* _Problem_:
Your answer must be every line of the data that contains "more".

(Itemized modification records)
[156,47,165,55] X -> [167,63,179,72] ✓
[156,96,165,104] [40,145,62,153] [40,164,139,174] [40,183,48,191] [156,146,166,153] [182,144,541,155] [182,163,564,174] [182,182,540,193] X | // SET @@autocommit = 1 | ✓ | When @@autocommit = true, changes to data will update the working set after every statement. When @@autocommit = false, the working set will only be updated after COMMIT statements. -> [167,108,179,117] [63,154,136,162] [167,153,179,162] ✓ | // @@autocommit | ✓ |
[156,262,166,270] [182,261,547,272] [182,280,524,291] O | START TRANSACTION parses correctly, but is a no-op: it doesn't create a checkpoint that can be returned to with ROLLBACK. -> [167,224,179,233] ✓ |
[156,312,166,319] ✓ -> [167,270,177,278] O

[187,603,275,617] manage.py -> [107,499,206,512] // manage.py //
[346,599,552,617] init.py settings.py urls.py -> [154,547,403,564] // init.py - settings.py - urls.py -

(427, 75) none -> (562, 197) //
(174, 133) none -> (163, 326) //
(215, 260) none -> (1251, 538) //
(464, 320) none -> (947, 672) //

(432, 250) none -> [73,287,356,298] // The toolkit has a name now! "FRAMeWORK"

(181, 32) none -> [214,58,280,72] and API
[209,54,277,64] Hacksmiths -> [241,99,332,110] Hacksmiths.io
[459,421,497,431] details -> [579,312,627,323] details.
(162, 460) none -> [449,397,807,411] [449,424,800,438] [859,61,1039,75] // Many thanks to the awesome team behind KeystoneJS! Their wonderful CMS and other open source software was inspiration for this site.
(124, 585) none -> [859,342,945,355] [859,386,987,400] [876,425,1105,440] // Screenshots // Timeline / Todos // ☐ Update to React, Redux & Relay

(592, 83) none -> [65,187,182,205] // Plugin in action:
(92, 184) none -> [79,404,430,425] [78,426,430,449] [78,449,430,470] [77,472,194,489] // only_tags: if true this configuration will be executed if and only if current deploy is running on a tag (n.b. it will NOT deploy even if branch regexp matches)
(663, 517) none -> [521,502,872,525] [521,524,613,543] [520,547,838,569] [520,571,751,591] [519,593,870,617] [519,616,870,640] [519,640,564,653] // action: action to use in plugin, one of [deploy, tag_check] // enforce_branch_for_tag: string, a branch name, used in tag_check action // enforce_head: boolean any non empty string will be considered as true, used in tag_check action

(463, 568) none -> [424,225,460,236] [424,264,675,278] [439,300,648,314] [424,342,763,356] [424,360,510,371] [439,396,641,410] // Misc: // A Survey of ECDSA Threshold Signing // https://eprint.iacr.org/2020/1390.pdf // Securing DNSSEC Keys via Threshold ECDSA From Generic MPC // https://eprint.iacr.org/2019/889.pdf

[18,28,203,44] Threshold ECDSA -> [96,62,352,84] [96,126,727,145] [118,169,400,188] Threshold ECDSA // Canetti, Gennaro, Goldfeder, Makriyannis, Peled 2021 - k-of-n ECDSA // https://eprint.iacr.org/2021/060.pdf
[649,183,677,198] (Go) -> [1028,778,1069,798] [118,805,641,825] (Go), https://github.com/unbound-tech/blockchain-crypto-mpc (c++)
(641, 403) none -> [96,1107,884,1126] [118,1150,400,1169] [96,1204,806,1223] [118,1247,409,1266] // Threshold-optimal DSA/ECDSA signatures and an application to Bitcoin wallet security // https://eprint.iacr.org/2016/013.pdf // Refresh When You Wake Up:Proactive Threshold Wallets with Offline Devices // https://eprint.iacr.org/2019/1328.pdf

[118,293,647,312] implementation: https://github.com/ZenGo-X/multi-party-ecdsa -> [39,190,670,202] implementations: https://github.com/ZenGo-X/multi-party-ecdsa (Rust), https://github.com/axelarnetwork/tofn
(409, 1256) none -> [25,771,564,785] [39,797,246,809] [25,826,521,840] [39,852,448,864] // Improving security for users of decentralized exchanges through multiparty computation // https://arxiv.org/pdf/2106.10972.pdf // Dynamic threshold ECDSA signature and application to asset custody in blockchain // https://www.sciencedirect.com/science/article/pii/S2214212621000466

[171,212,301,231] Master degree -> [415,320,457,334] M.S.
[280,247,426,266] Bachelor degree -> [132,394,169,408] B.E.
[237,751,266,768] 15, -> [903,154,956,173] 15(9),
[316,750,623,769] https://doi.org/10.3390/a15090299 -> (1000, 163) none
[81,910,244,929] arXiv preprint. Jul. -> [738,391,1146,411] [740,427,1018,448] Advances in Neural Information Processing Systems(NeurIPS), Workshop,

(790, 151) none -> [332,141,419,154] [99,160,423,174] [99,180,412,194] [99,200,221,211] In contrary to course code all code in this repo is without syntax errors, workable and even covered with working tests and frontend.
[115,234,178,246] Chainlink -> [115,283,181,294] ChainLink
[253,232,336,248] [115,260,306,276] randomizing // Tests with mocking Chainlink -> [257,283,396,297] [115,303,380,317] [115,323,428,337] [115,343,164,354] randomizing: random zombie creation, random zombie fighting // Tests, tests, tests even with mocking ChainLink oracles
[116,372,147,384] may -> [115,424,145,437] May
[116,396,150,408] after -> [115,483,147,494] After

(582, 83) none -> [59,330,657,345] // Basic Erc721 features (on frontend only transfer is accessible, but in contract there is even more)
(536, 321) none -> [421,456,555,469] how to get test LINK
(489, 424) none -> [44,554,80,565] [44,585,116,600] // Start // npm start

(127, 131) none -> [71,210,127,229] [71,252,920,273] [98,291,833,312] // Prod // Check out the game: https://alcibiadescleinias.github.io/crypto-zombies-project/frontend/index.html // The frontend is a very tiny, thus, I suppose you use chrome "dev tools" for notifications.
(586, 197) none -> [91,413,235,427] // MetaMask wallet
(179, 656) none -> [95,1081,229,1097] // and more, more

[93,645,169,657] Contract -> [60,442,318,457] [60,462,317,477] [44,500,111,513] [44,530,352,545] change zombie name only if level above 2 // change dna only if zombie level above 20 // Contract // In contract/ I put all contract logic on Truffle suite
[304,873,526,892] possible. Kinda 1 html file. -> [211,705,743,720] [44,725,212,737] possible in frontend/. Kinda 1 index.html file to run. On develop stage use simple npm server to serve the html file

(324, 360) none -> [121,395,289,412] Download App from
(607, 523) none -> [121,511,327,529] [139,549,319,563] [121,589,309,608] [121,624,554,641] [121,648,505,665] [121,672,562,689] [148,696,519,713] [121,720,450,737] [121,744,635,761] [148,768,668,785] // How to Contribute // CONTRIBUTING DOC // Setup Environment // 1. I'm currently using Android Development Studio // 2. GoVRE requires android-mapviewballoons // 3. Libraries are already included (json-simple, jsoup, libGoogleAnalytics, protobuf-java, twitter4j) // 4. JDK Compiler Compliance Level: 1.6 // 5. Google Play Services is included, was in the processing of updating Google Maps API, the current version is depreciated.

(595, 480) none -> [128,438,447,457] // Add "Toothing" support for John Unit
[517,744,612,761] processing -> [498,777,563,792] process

* _Written solution_:
(582, 83) none -> [59,330,657,345] // Basic Erc721 features (on frontend only transfer is accessible, but in contract there is even more)
(179, 656) none -> [95,1081,229,1097] // and more, more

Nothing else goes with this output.